Task statement:
Although the records include pictures, print only the rest, exactly as written.

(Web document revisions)
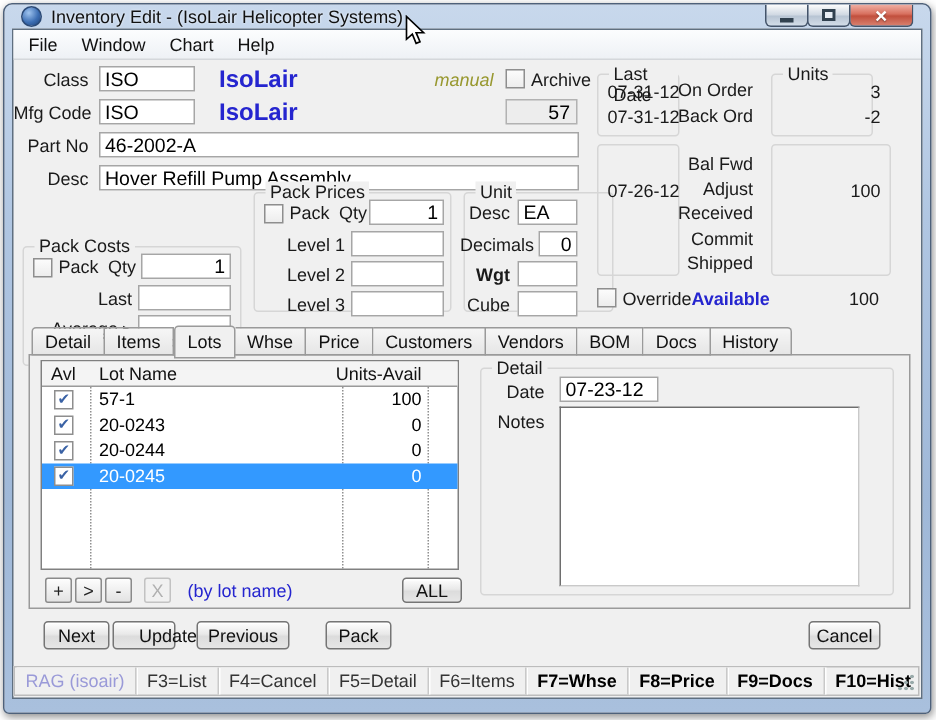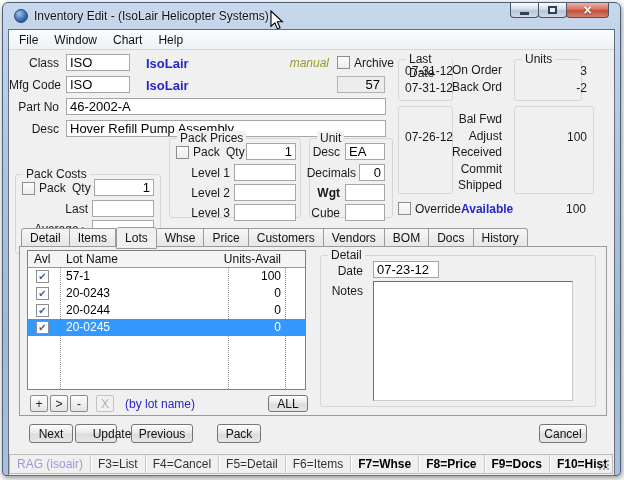--- a/index.html
+++ b/index.html
@@ -11,7 +11,7 @@
     background:linear-gradient(180deg,#c8d8ec 0%,#b0c6e2 30%,#9fb8d8 70%,#a9c0dd 100%);
     border:1px solid #4e617a; border-radius:6px 6px 4px 4px; padding:0 5px 5px 5px;
     box-shadow:1px 2px 6px rgba(0,0,0,.45); }
-  .titlebar { height:26px; position:relative; display:flex; align-items:center; padding-left:6px; }
+  .titlebar { height:16px; position:relative; display:flex; align-items:center; padding-left:6px; }
   .app-icon { width:14px; height:14px; border-radius:50%;
     background:radial-gradient(circle at 35% 30%, #9fc4ef 0%, #3d6fb4 55%, #1c3f74 100%);
     border:1px solid #2b4a77; margin-right:6px; }

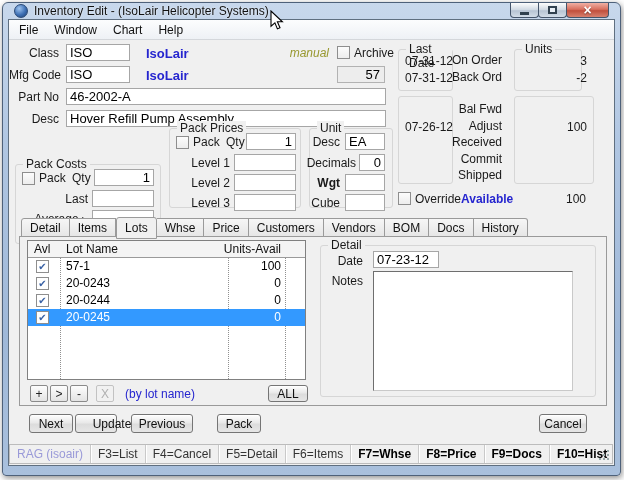--- a/index.html
+++ b/index.html
@@ -37,7 +37,7 @@
   .txt { height:17px; border:1px solid #a6a6a6; background:#fff; font-size:13px; color:#000; padding:0 3px; }
   .txt.num { text-align:right; }
   .ro { background:#ededed; text-align:right; line-height:15px; font-size:13px; padding:0 4px; border:1px solid #b2b2b2; }
-  .hint { font-size:13px; font-weight:bold; color:#2525cf; line-height:17px; }
+  .hint { font-size:16px; font-weight:bold; color:#2525cf; line-height:17px; }
   .cb { width:13px; height:13px; border:1px solid #8e8e8e; background:linear-gradient(180deg,#fcfcfc,#ededed);
     display:inline-flex; align-items:center; justify-content:center; }
   .cb i { font-style:normal; font-size:10px; color:#3a62a5; line-height:11px; }

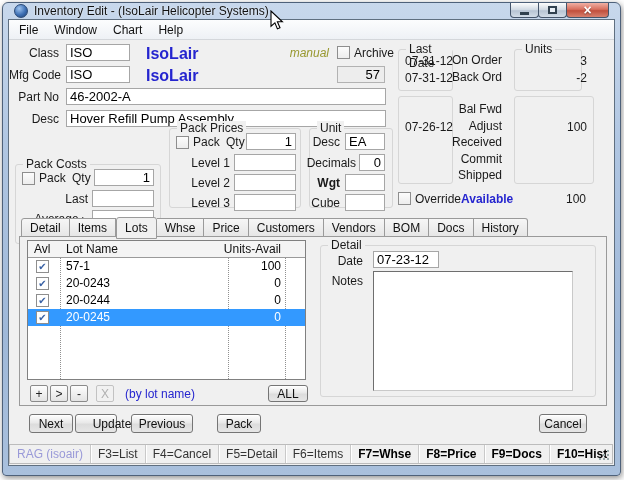--- a/index.html
+++ b/index.html
@@ -171,7 +171,7 @@
         <input class="abs txt" style="left: 64px; top: 65px; width: 62px;" readonly="" value="">
       </div>
 
-      <div class="fs" style="left:300px;top:88px;width:84px;height:80px;">
+      <div class="fs" style="left:300px;top:88px;width:100px;height:80px;">
         <span class="legend">Unit</span>
         <div class="abs lbl r" style="left:-30px;top:5px;width:60px;">Desc</div>
         <input class="abs txt" style="left: 35px; top: 4px; width: 40px;" readonly="" value="EA">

Result of the exercise:
--- a/index.html
+++ b/index.html
@@ -11,7 +11,7 @@
     background:linear-gradient(180deg,#c8d8ec 0%,#b0c6e2 30%,#9fb8d8 70%,#a9c0dd 100%);
     border:1px solid #4e617a; border-radius:6px 6px 4px 4px; padding:0 5px 5px 5px;
     box-shadow:1px 2px 6px rgba(0,0,0,.45); }
-  .titlebar { height:26px; position:relative; display:flex; align-items:center; padding-left:6px; }
+  .titlebar { height:16px; position:relative; display:flex; align-items:center; padding-left:6px; }
   .app-icon { width:14px; height:14px; border-radius:50%;
     background:radial-gradient(circle at 35% 30%, #9fc4ef 0%, #3d6fb4 55%, #1c3f74 100%);
     border:1px solid #2b4a77; margin-right:6px; }

--- a/index.html
+++ b/index.html
@@ -37,7 +37,7 @@
   .txt { height:17px; border:1px solid #a6a6a6; background:#fff; font-size:13px; color:#000; padding:0 3px; }
   .txt.num { text-align:right; }
   .ro { background:#ededed; text-align:right; line-height:15px; font-size:13px; padding:0 4px; border:1px solid #b2b2b2; }
-  .hint { font-size:13px; font-weight:bold; color:#2525cf; line-height:17px; }
+  .hint { font-size:16px; font-weight:bold; color:#2525cf; line-height:17px; }
   .cb { width:13px; height:13px; border:1px solid #8e8e8e; background:linear-gradient(180deg,#fcfcfc,#ededed);
     display:inline-flex; align-items:center; justify-content:center; }
   .cb i { font-style:normal; font-size:10px; color:#3a62a5; line-height:11px; }

--- a/index.html
+++ b/index.html
@@ -171,7 +171,7 @@
         <input class="abs txt" style="left: 64px; top: 65px; width: 62px;" readonly="" value="">
       </div>
 
-      <div class="fs" style="left:300px;top:88px;width:84px;height:80px;">
+      <div class="fs" style="left:300px;top:88px;width:100px;height:80px;">
         <span class="legend">Unit</span>
         <div class="abs lbl r" style="left:-30px;top:5px;width:60px;">Desc</div>
         <input class="abs txt" style="left: 35px; top: 4px; width: 40px;" readonly="" value="EA">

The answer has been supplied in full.